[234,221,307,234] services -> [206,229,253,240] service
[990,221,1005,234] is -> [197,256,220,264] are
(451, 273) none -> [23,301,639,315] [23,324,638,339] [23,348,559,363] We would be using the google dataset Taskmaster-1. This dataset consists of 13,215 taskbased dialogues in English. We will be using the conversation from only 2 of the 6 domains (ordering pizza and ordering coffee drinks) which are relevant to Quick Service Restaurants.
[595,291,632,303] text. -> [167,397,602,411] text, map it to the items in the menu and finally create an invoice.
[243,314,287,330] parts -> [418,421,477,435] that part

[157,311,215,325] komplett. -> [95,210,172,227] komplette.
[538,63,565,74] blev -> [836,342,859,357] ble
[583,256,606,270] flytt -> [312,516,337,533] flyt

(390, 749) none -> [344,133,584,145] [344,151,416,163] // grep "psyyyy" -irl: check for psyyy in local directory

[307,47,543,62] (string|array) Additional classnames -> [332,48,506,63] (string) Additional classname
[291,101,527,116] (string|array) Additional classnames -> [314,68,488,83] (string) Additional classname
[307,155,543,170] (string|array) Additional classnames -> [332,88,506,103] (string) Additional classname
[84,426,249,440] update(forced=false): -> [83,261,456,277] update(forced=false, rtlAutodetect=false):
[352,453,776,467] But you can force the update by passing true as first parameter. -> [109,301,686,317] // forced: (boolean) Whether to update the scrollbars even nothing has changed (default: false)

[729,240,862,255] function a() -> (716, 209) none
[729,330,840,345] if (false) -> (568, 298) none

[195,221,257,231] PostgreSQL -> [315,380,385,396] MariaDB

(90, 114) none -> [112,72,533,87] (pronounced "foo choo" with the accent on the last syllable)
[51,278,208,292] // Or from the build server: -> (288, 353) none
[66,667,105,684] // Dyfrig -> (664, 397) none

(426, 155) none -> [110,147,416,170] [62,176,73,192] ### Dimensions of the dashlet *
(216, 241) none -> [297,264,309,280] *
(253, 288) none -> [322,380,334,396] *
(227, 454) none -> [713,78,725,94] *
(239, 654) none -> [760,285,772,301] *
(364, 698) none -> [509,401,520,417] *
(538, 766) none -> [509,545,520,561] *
-- -- --
AIM OF THE TASK
Repeat the material above in full, exactly as it stands.

RESULT OF THIS TASK
[234,221,307,234] services -> [206,229,253,240] service
[990,221,1005,234] is -> [197,256,220,264] are
(451, 273) none -> [23,301,639,315] [23,324,638,339] [23,348,559,363] We would be using the google dataset Taskmaster-1. This dataset consists of 13,215 taskbased dialogues in English. We will be using the conversation from only 2 of the 6 domains (ordering pizza and ordering coffee drinks) which are relevant to Quick Service Restaurants.
[595,291,632,303] text. -> [167,397,602,411] text, map it to the items in the menu and finally create an invoice.
[243,314,287,330] parts -> [418,421,477,435] that part

[157,311,215,325] komplett. -> [95,210,172,227] komplette.
[538,63,565,74] blev -> [836,342,859,357] ble
[583,256,606,270] flytt -> [312,516,337,533] flyt

(390, 749) none -> [344,133,584,145] [344,151,416,163] // grep "psyyyy" -irl: check for psyyy in local directory

[307,47,543,62] (string|array) Additional classnames -> [332,48,506,63] (string) Additional classname
[291,101,527,116] (string|array) Additional classnames -> [314,68,488,83] (string) Additional classname
[307,155,543,170] (string|array) Additional classnames -> [332,88,506,103] (string) Additional classname
[84,426,249,440] update(forced=false): -> [83,261,456,277] update(forced=false, rtlAutodetect=false):
[352,453,776,467] But you can force the update by passing true as first parameter. -> [109,301,686,317] // forced: (boolean) Whether to update the scrollbars even nothing has changed (default: false)

[729,240,862,255] function a() -> (716, 209) none
[729,330,840,345] if (false) -> (568, 298) none

[195,221,257,231] PostgreSQL -> [315,380,385,396] MariaDB

(90, 114) none -> [112,72,533,87] (pronounced "foo choo" with the accent on the last syllable)
[51,278,208,292] // Or from the build server: -> (288, 353) none
[66,667,105,684] // Dyfrig -> (664, 397) none

(426, 155) none -> [110,147,416,170] [62,176,73,192] ### Dimensions of the dashlet *
(216, 241) none -> [297,264,309,280] *
(253, 288) none -> [322,380,334,396] *
(227, 454) none -> [713,78,725,94] *
(239, 654) none -> [760,285,772,301] *
(364, 698) none -> [509,401,520,417] *
(538, 766) none -> [509,545,520,561] *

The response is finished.